Meun

Simon Hantaï
  • Meun ©Simon Hantaï

huile sur toile, 233 x 182 cm, 1968, achat du Centre Pompidou 2003.

 

En 1998, pour la revue Art Press, Karim Ghaddab commence ainsi son article sur Hantaï : « A la question : "Quel est selon vous, l'idéal du bonheur terrestre ?", Cézanne répond : "Avoir une belle formule"2. Hantaï compte Cézanne parmi les peintres qui furent importants pour lui aux côtés de Matisse et de Pollock. Ce que Matisse fit avec des ciseaux et Pollock avec un simple bâton, Hantaï le fait en pliant la toile avant de la peindre. De quoi est-il question ? De produire ligne, forme et couleur à l'aide d'une seule technique »3.

Le rapport que j'entretiens avec la peinture d'Hantaï est le blanc, le vide. Le Meun bleu d'Hantaï, m'est très proche avec les notions de plein et de vide, du blanc et de la couleur. Il y a une forme de perfection à être arrivé à une telle simplicité, comme l'empreinte d'un monde invisible, le double d'une réalité qui nous échappe. La méthode d'Hantaï est le pliage.

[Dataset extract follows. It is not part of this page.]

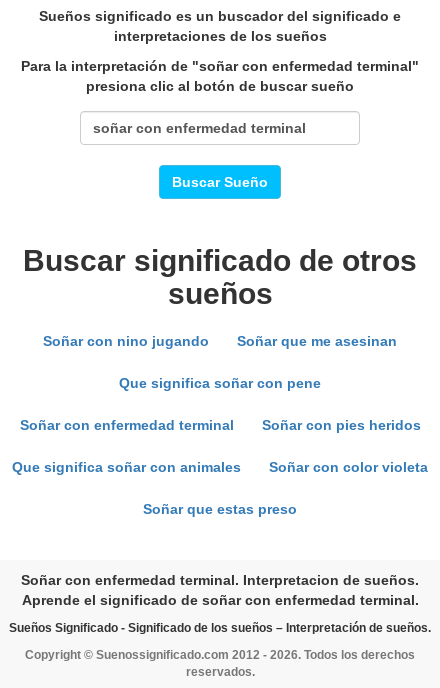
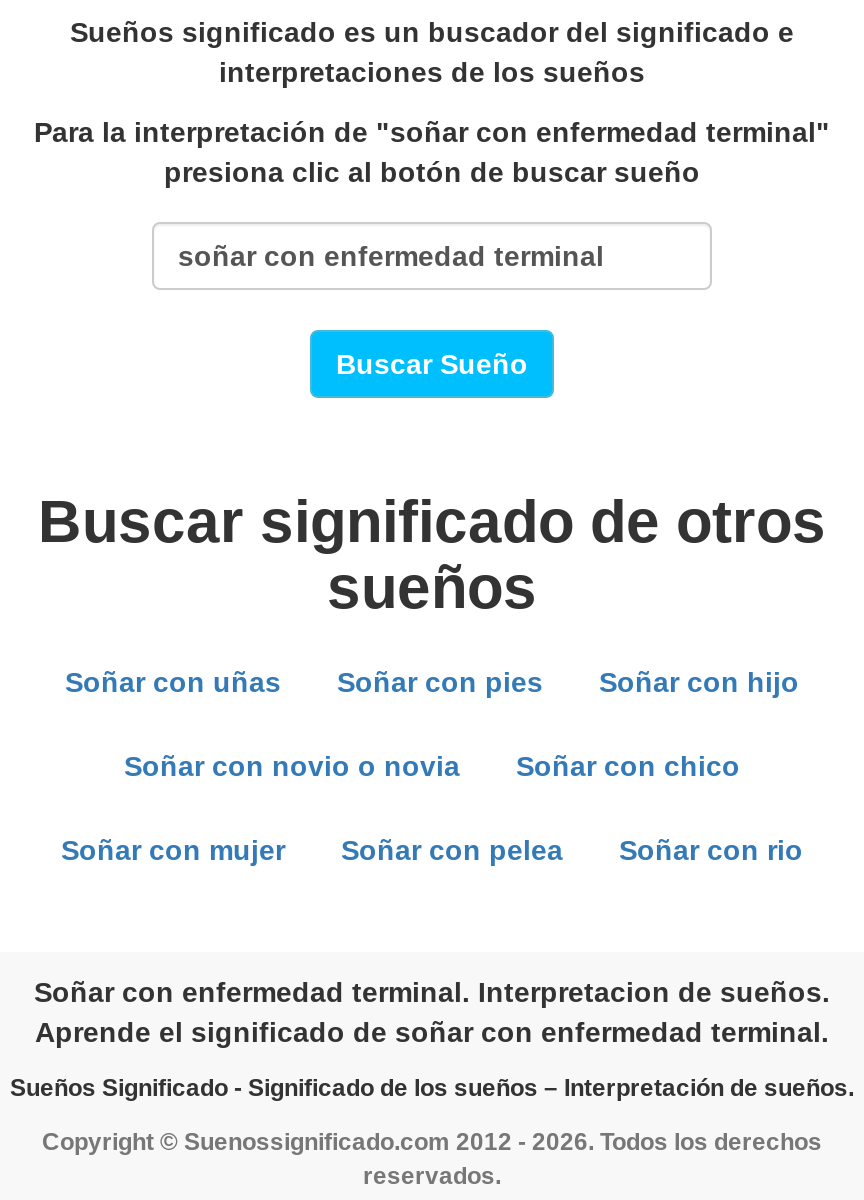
[12,333,428,517] Soñar con nino jugando | Soñar que me asesinan | Que significa soñar con pene | Soñar con enfermedad terminal | Soñar con pies heridos | Que significa soñar con animales | Soñar con color violeta | Soñar que estas preso -> [61,666,803,866] Soñar con uñas | Soñar con pies | Soñar con hijo | Soñar con novio o novia | Soñar con chico | Soñar con mujer | Soñar con pelea | Soñar con rio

De cette technique très particulière, liée à son enfance en Hongrie (dans la rue, les femmes pliaient les tissus avant de les teindre, le tablier de sa mère était fait de plis), naissent des peintures dont certaines parties ont étés obstruées, cachées, mises sous silence et qui donnent au résultat final, quelque chose d'étrange, que nous essayons en vain de comprendre. Car, il s'est passé un événement avec la série des Meuns : une sorte d' étranglement. Pour faire référence aux 3 Stoppages étalons de Marcel Duchamp, on pourrait parler de formes stoppées par un hasard programmé.

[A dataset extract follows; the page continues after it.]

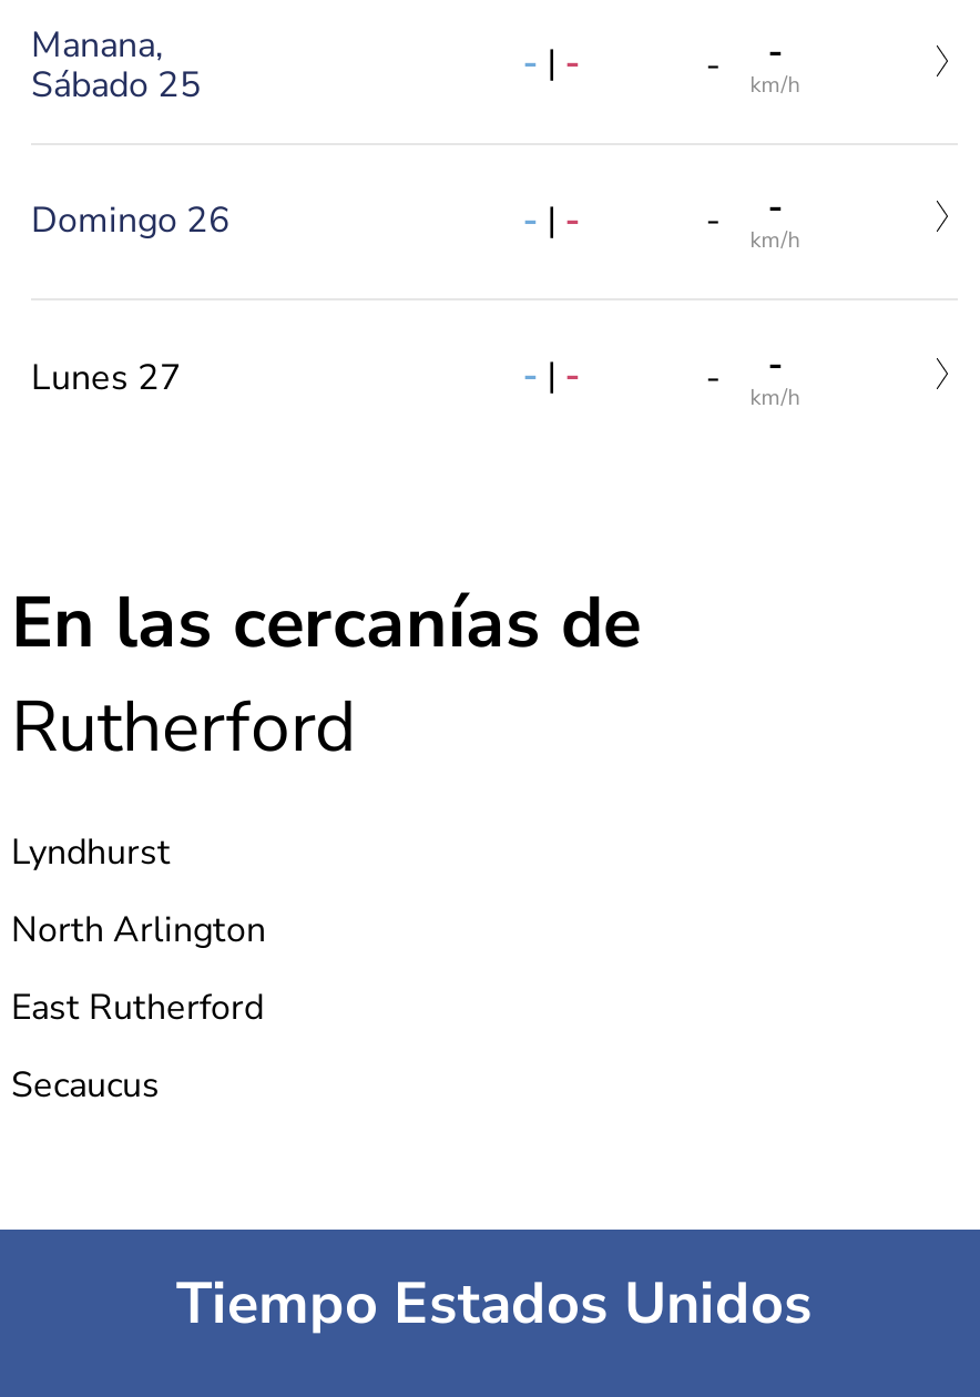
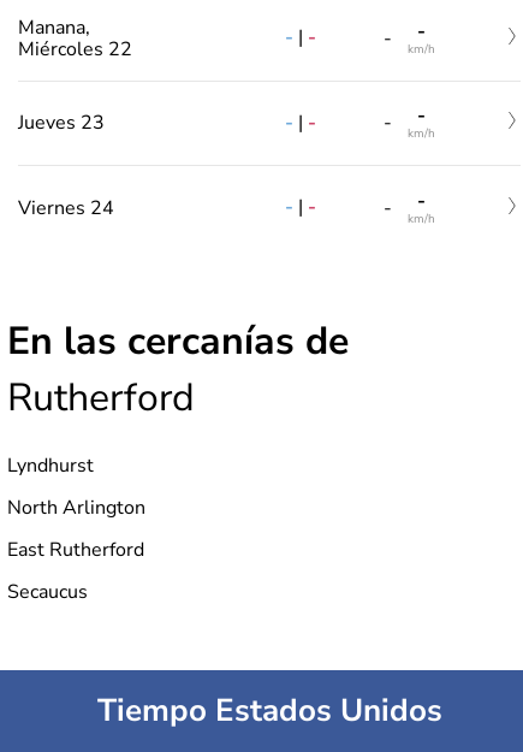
[31,61,202,109] Sábado 25 -> [18,36,132,62] Miércoles 22
[31,197,231,246] Domingo 26 -> [18,110,105,136] Jueves 23
[31,353,182,402] Lunes 27 -> [18,195,114,221] Viernes 24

« Pour Simon Hantaï, l'artiste doit accorder une place essentielle à l'imprévisibilité du geste et au hasard au cours de son processus créatif. A Otto Hahn, il confia : « Mes toiles ne sont pas un écran où je projette mes visions, mes rêves, mes désirs. Matisse disait aux peintres : « Coupez-vous la langue ! Moi j'ajoute « Crevez-vous les yeux !»4

Cette phrase d'Alain Seban, introductrice du catalogue montre a quel point Hantaï est lié a une conception ouverte de la peinture. Il s'agit moins de projection que d'un acte salutaire. Peindre à l'aveugle pour trouver une vérité, traverser la toile, passer de l'autre côté du miroir. Jouer avec le hasard pour éclairer d'un jour nouveau la peinture. Une mécanique imprévisible des blancs se met alors en place pour révéler ce qui fait l'essence même de la peinture : la couleur. Dans son livre sur Hantaï, Georges Didi-Huberman écrit : « Hantaï a connu l'expérience de l'aveuglement et il expérimente avec le pliage une sorte d'aveuglement processuel : dès lors que la toile est pliée, ce qui se passe dans le pli échappe au regard du peintre »5. Le pliage comme méthode était le nom d'une exposition à la galerie Jean Fournier en 1971 à Paris. Que voit-on dans ce Meun bleu ? L'éclatement d'une couleur, une espèce de branche avec ses feuilles, quelque chose de végétal, un feuillage fissuré par des éclats de blanc. On ressent un apaisement devant cette peinture, comme un équilibre parfait entre les vides et les pleins, le blanc et la couleur. En s'approchant, on voit que la peinture a été posée indélicatement, rapidement, ce ne sont pas de beaux aplats de couleur, celle-ci est délavée et le blanc est en fait la couleur de la toile tirant légèrement vers le jaune. Quelque chose nous échappe dans sa méthode de pliage. Tous les bords finissent en arrondis bien marqués. Il y a un grand vide au centre et les formes colorées tournent tout autour.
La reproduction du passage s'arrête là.